## What you will do
From the entries that follow, gather each line holding the word "computation".

Top of Record set

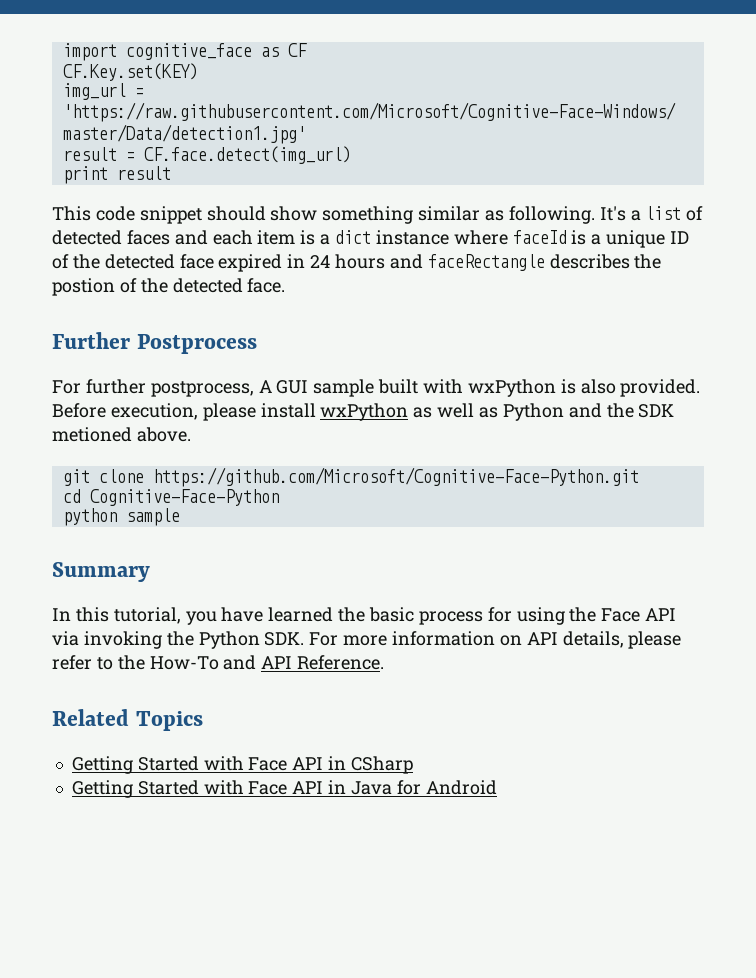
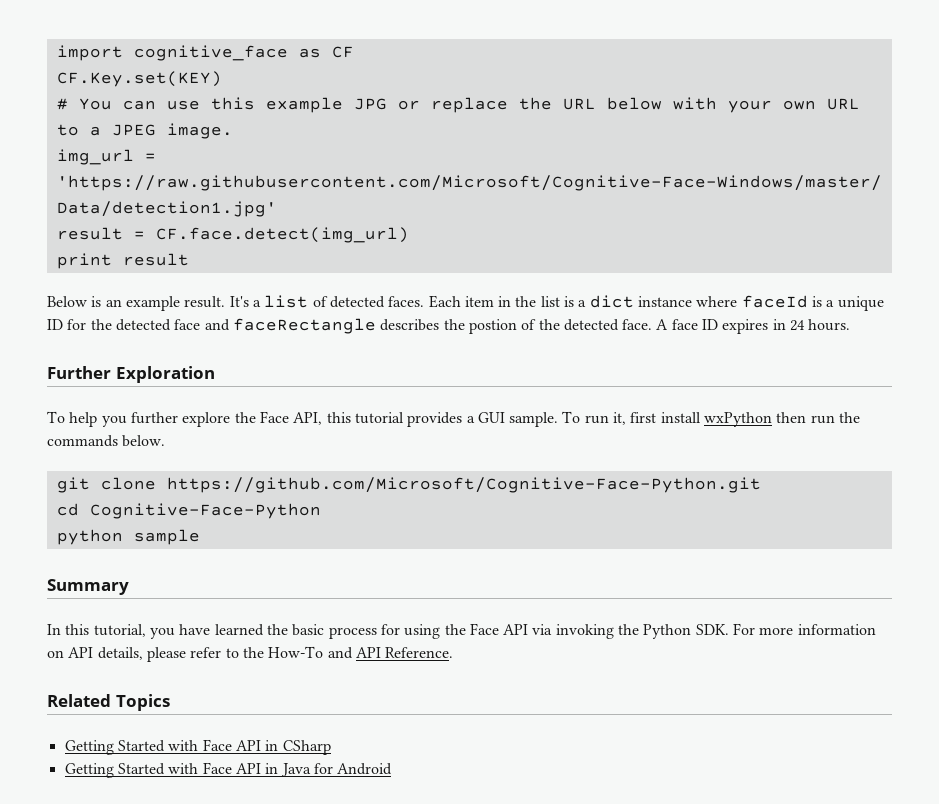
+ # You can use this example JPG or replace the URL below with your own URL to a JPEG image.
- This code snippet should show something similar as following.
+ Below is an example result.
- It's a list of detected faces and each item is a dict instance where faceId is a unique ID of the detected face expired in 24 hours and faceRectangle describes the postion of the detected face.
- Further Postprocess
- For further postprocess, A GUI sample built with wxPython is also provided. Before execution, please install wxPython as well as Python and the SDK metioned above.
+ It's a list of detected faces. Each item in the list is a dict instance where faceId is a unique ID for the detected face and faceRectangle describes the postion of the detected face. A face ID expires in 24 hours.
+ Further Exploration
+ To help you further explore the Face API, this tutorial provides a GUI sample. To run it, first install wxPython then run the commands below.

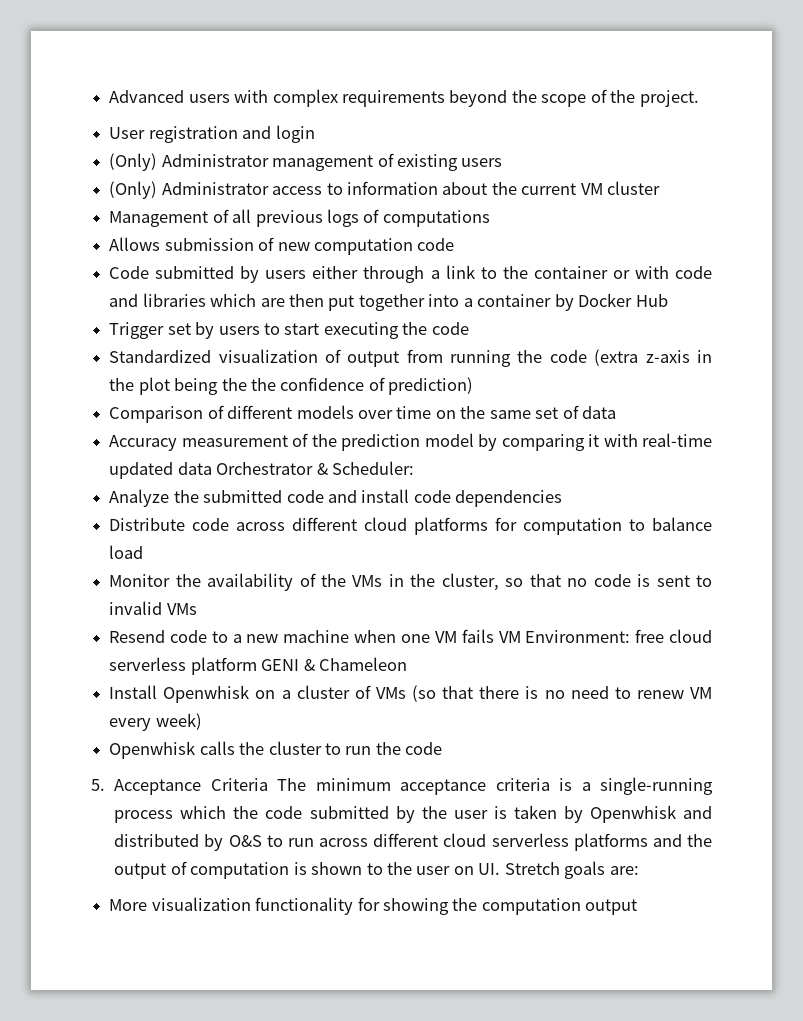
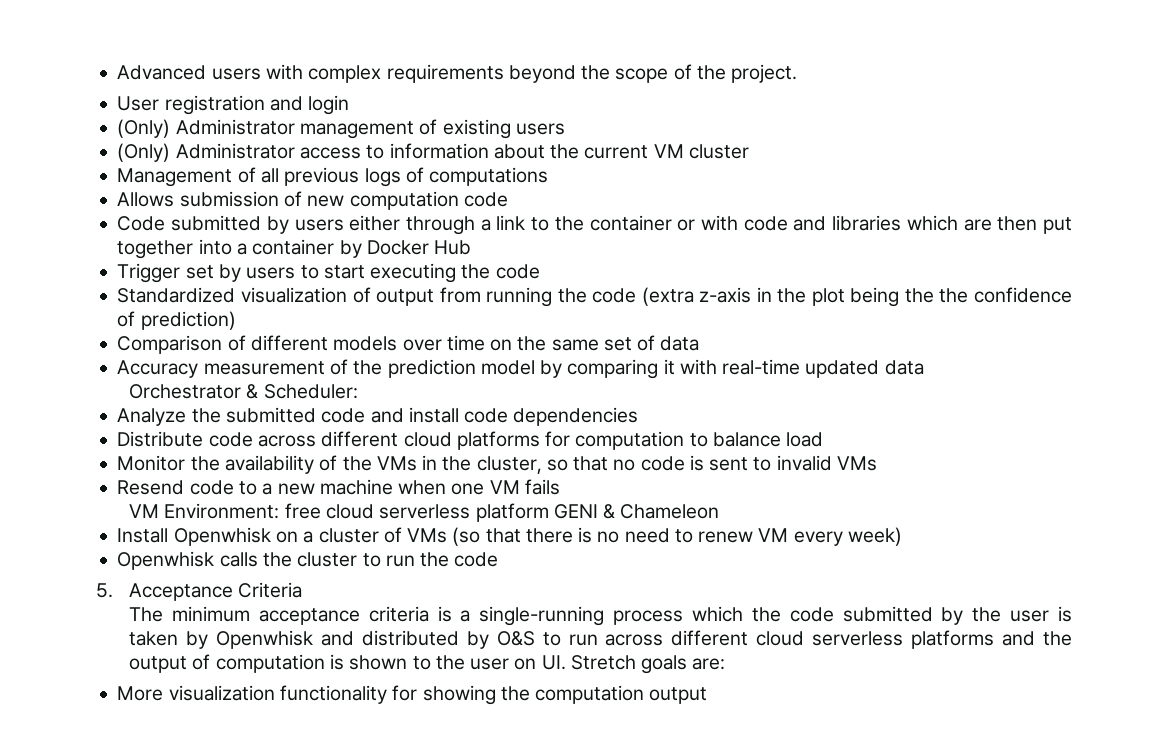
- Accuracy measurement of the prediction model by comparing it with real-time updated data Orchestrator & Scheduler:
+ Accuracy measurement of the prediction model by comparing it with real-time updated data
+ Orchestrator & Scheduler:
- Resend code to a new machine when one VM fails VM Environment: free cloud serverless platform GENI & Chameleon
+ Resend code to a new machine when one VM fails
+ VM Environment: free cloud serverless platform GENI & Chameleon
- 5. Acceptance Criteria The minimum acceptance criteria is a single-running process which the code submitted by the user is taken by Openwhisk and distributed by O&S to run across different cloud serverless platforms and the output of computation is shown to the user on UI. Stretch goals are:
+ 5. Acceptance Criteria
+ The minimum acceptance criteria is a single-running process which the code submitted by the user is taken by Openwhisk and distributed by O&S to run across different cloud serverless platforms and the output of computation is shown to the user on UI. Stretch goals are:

Bottom of Record set

## Reply
- 5. Acceptance Criteria The minimum acceptance criteria is a single-running process which the code submitted by the user is taken by Openwhisk and distributed by O&S to run across different cloud serverless platforms and the output of computation is shown to the user on UI. Stretch goals are:
+ The minimum acceptance criteria is a single-running process which the code submitted by the user is taken by Openwhisk and distributed by O&S to run across different cloud serverless platforms and the output of computation is shown to the user on UI. Stretch goals are:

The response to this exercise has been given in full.